◆ **WORK INSTRUCTIONS**
Once you reach the line that holds "none -> 12px" in the listing below, output it and every line after it through the line that holds "left: 48px ->", word for word.

□ □ □

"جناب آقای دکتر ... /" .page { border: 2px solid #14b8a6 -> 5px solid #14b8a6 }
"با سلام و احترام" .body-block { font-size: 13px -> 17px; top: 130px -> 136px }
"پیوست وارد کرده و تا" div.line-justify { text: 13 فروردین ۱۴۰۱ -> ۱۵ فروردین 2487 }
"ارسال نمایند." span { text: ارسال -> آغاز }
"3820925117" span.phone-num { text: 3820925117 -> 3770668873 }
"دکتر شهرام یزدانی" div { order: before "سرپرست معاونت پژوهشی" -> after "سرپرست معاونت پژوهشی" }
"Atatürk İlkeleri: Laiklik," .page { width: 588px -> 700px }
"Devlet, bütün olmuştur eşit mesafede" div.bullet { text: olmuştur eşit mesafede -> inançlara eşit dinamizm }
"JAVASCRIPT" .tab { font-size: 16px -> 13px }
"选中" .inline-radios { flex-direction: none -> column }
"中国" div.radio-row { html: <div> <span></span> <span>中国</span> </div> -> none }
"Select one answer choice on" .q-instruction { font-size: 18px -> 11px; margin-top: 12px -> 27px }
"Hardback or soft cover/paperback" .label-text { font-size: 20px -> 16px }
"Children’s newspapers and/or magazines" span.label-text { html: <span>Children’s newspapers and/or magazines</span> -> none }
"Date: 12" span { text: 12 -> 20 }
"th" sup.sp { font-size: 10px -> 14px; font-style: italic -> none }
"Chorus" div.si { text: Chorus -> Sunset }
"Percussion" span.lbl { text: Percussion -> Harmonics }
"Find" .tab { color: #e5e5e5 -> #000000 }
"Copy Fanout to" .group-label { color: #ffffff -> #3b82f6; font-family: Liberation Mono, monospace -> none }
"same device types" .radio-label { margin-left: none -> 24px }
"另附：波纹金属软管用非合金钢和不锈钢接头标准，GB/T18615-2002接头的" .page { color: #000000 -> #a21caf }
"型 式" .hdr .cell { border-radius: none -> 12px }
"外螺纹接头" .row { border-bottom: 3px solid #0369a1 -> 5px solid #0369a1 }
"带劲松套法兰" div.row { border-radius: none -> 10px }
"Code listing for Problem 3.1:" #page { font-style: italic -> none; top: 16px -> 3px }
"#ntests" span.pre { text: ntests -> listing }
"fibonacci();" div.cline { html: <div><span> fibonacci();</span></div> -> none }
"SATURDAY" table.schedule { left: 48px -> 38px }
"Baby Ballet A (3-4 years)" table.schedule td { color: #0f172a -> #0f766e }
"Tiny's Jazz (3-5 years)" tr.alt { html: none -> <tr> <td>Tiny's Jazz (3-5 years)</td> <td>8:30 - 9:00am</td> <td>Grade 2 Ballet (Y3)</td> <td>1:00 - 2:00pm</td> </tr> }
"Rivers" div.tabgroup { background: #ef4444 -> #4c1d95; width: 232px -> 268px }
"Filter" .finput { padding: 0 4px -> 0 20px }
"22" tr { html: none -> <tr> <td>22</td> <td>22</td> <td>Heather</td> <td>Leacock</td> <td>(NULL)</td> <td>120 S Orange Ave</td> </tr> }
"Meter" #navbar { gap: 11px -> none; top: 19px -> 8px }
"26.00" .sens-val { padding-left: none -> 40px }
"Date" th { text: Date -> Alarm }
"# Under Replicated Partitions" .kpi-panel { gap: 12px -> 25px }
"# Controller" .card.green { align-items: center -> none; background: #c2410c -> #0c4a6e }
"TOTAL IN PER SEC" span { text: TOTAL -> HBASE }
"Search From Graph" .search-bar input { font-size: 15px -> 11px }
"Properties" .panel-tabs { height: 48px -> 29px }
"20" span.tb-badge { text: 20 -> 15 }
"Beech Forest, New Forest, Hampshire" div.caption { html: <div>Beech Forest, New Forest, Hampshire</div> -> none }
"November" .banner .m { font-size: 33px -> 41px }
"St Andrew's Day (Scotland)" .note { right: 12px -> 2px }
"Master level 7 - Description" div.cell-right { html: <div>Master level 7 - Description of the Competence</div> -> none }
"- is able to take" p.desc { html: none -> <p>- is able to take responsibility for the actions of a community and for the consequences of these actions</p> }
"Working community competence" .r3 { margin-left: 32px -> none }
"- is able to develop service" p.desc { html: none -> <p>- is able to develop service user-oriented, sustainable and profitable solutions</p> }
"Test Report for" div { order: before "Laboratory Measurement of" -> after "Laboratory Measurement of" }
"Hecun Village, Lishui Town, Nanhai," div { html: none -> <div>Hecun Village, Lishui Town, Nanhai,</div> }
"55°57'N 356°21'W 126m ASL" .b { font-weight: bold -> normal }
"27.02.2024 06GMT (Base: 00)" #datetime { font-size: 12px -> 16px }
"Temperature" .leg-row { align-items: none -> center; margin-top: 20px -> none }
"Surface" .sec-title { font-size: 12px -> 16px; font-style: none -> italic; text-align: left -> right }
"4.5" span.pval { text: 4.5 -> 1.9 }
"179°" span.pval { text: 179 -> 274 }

□ □ □

◆ **REPLY TO THE EXERCISE**
"型 式" .hdr .cell { border-radius: none -> 12px }
"外螺纹接头" .row { border-bottom: 3px solid #0369a1 -> 5px solid #0369a1 }
"带劲松套法兰" div.row { border-radius: none -> 10px }
"Code listing for Problem 3.1:" #page { font-style: italic -> none; top: 16px -> 3px }
"#ntests" span.pre { text: ntests -> listing }
"fibonacci();" div.cline { html: <div><span> fibonacci();</span></div> -> none }
"SATURDAY" table.schedule { left: 48px -> 38px }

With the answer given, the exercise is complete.